The Park School of Baltimore
“I Would Never Want to Go Back to 50-Minute Classes”
The Park School of Baltimore was founded in 1912 in the formative days of the Progressive era when John Dewey and Francis W. Parker were sweeping away the educational orthodoxies of the past. Park was to be a new kind of school, where students would “learn because they were interested, because they loved their work, because they loved the school, because they were inspired by the highest type of teacher….” (Dr. Hans Froelicher, founder and President of the Board of Trustees, 1912-1928)
Nearly 100 years after its founding, Park remains true to its heritage. Its curriculum is a shared enterprise, in which both students and faculty play a defining role. “Our faculty model the idea of life-long learning,” said Mike McGill, Upper School Principal. “We’re generating new courses all the time that are responsive to student interests and also reflect faculty passions.” In addition to essential classes in science, history, modern language, English, and math, Park offers electives like Game Theory; Modern Iran; Molecular Biology of Health and Disease; Mad, Bad and Dangerous: Madness in Literature; and the Harlem Renaissance. “Park gives us so many choices,” said one student, “I have to decide from among 10 courses I want and I can only take 6. The school has really opened up new areas of interest for me.”
The Upper School curriculum expands opportunities to explore subjects and themes in depth. The spring Shakespeare production class, for example, is preceded in the fall with a related English class. In addition to reading and watching films of Shakespeare’s works, students become dramaturges by researching the history of the play, the time, and Shakespeare’s theater; by analyzing major plot issues; and by composing analytical and creative pieces for a program that is distributed at the performance.
“Park gives us so many choices,” said one student, “I have to decide from among 10 courses I want and I can only take 6."
Students have the option of exploring a single topic from different perspectives by taking two courses in the same semester. An English elective, Literature of Immigration, focuses on the conflicts and tensions of trying to learn a new language while maintaining a native culture and personal identity. Students read memoirs, study the history and political issues of immigration, and explore what it means to become a United States citizen. Through readings, oral histories, and written work, they consider the meaning of “American.” This course is paired with an accelerated elective, Latinos en los Estados Unidos, which is conducted entirely in Spanish. Within a context of mastering vocabulary and grammar, students learn about the countries of Central America and write a position paper suggesting resolutions to the major political and economic issues surrounding immigration. The two subjects merge in a very real way as participants make regular visits to the Esperanza Center in downtown Baltimore to teach ESL to recent adult immigrants.
Such intense study demands a sophisticated degree of commitment and time. Most school days consist of three 90-minute periods, interspersed with shorter ones for class gatherings, assemblies, and co-curricular meetings. “We can give students time to reflect and think things through,” said English teacher Greg Brandt. And how do students feel about 90-minute periods? “I actually love them,” said a senior, “I would never want to go back to 50-minute classes. Our periods give us more time to really engage.”

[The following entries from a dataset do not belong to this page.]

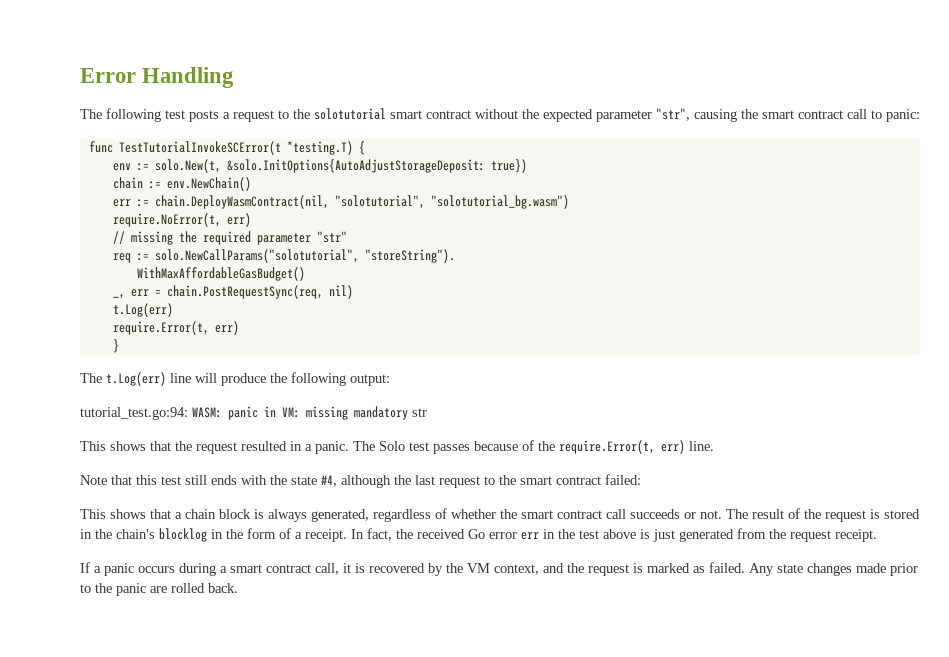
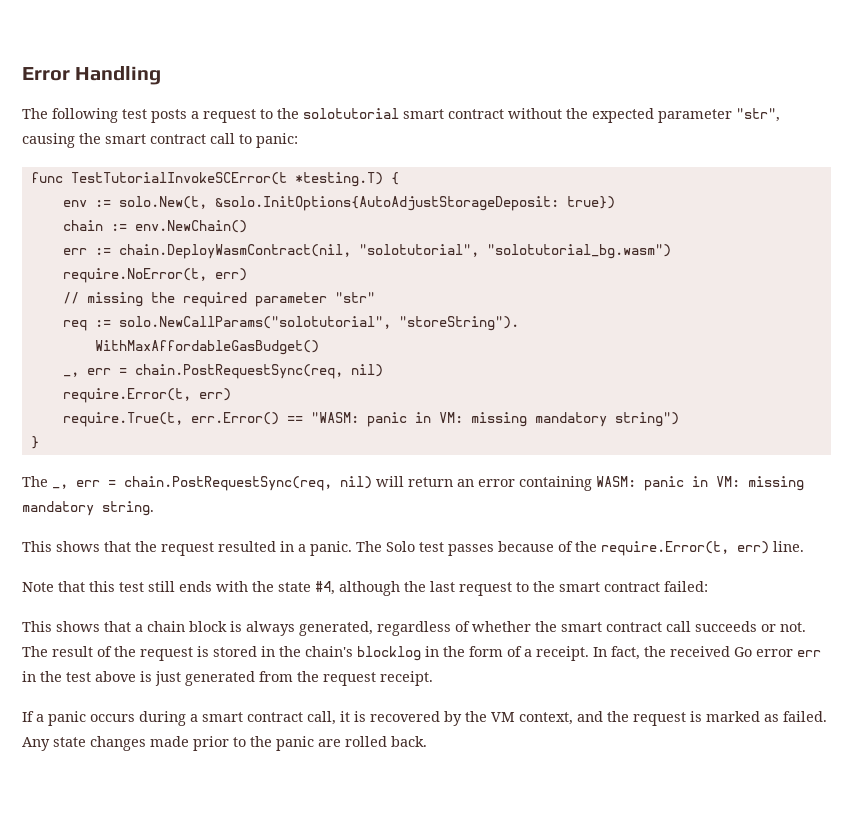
  WithMaxAffordableGasBudget()
  _, err = chain.PostRequestSync(req, nil)
- t.Log(err)
+ require.True(t, err.Error() == "WASM: panic in VM: missing mandatory string")
  }
- The t.Log(err) line will produce the following output:
- tutorial_test.go:94: WASM: panic in VM: missing mandatory str
+ The _, err = chain.PostRequestSync(req, nil) will return an error containing WASM: panic in VM: missing mandatory string.

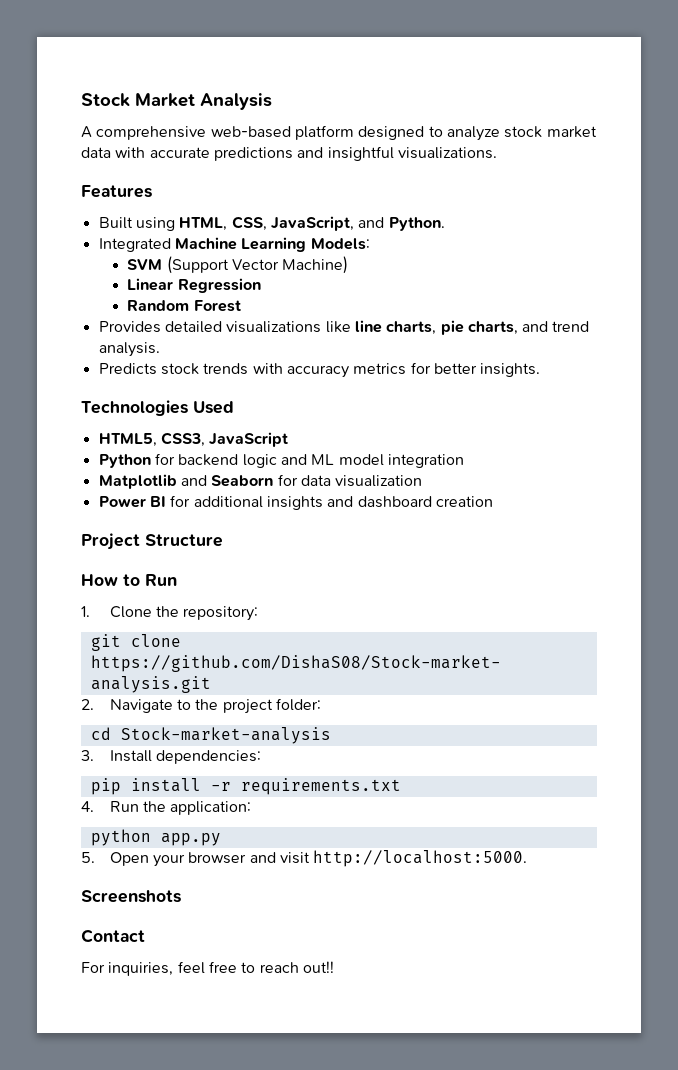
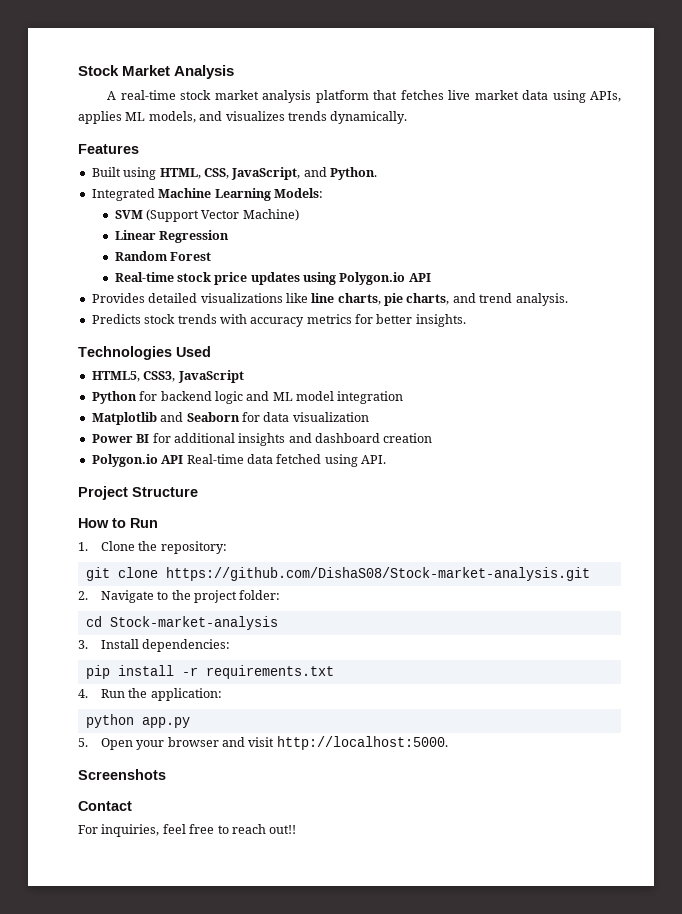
- A comprehensive web-based platform designed to analyze stock market data with accurate predictions and insightful visualizations.
+ A real-time stock market analysis platform that fetches live market data using APIs, applies ML models, and visualizes trends dynamically.
+ Real-time stock price updates using Polygon.io API
+ Polygon.io API Real-time data fetched using API.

Faculty must stimulate engagement through group work, discussions, simulations, and layered activities that require students to think before they act and then to analyze what they have done.

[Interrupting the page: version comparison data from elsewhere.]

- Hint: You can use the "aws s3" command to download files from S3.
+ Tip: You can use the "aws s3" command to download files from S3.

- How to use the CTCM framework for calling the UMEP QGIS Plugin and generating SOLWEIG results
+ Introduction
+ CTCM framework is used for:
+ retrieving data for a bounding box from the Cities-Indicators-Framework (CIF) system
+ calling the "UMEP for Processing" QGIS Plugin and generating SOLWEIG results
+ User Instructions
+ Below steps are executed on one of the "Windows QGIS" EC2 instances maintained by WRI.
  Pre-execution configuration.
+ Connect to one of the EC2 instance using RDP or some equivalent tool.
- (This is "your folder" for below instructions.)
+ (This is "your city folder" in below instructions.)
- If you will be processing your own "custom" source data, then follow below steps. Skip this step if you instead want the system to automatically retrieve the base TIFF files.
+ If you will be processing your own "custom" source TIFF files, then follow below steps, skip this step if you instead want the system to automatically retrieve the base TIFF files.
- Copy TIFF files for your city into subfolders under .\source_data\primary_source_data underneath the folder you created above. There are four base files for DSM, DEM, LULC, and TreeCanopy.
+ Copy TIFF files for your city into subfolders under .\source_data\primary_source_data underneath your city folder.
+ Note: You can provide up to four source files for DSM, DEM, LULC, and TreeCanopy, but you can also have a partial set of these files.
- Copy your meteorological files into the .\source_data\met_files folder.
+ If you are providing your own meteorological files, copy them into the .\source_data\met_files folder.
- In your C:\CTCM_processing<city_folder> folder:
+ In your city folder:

While long periods create new opportunities, they also dramatically increase demands on faculty, and student participation is essential. Faculty must stimulate engagement through group work, discussions, simulations, and layered activities that require students to think before they act and then to analyze what they have done.

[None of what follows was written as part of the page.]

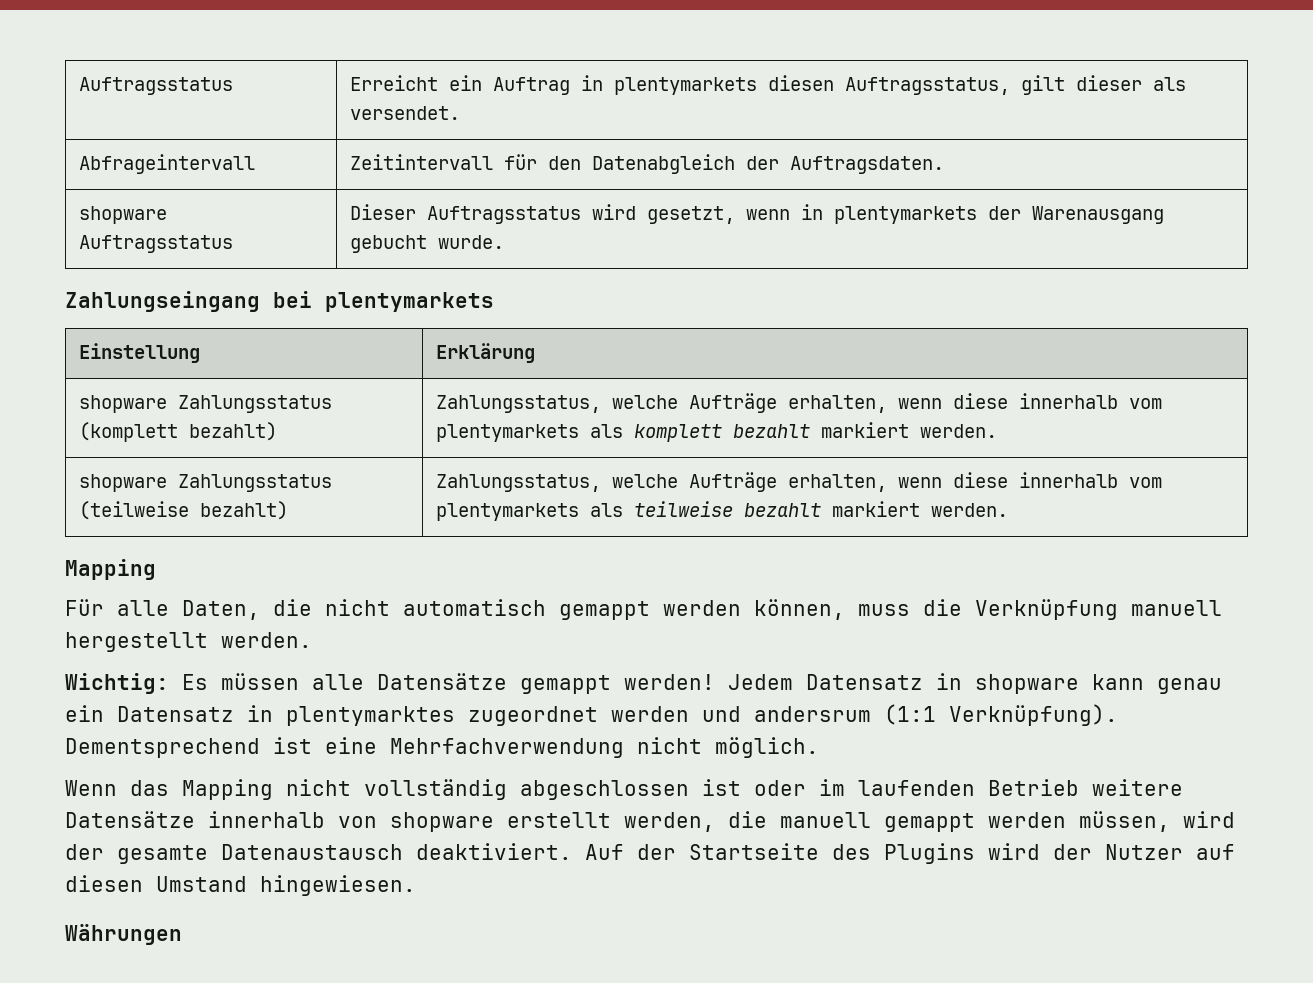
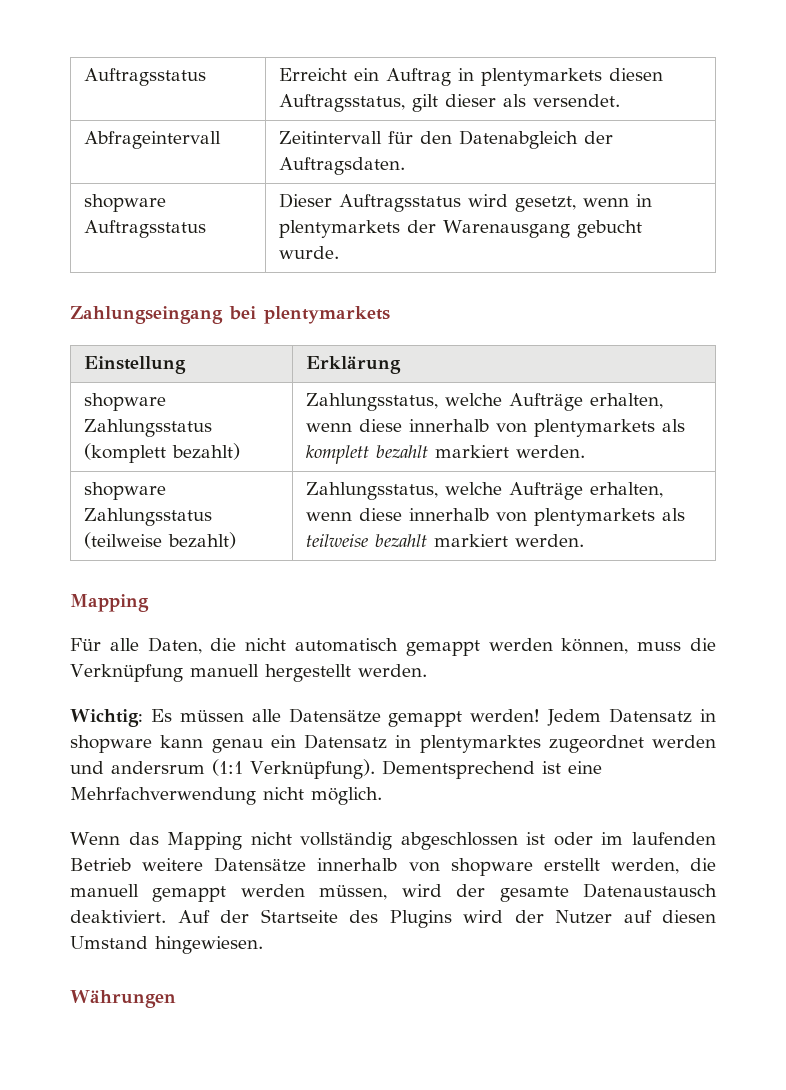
- shopware Zahlungsstatus (komplett bezahlt) | Zahlungsstatus, welche Aufträge erhalten, wenn diese innerhalb vom plentymarkets als komplett bezahlt markiert werden.
+ shopware Zahlungsstatus (komplett bezahlt) | Zahlungsstatus, welche Aufträge erhalten, wenn diese innerhalb von plentymarkets als komplett bezahlt markiert werden.
- shopware Zahlungsstatus (teilweise bezahlt) | Zahlungsstatus, welche Aufträge erhalten, wenn diese innerhalb vom plentymarkets als teilweise bezahlt markiert werden.
+ shopware Zahlungsstatus (teilweise bezahlt) | Zahlungsstatus, welche Aufträge erhalten, wenn diese innerhalb von plentymarkets als teilweise bezahlt markiert werden.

Few schools can match Park’s investment in professional development for teachers. The F. Parvin Sharpless Faculty and Curricular Advancement Program (FACA) offers grants for up to four weeks work at full salary and benefits to faculty, whose proposals are selected by an advisory committee of faculty, trustees, and administrators. This teacher-driven model reflects Park’s belief that fine teaching is at the heart of the school. In addition to supporting the school’s commitment to attracting, retaining, and sustaining teachers, FACA provides time for reflection, research and program development. Over the past 21 years, teachers have studied the adolescent brain, written a series of Upper School math textbooks, implemented and revised modern language curricula, and explored the difficult terrain of race and social class. Other grants have given faculty time to write, paint, or travel abroad to improve language skills and take part in service learning programs. One particularly notable project produced Good Masters! Sweet Ladies!, the 2008 Newberry medalist for the most important contribution to Children’s Literature.
Park is not a custodian for curriculum created elsewhere. Its founders believed passionately in the value of individual minds. “Students and faculty create most of the experiences here,” said Brandt.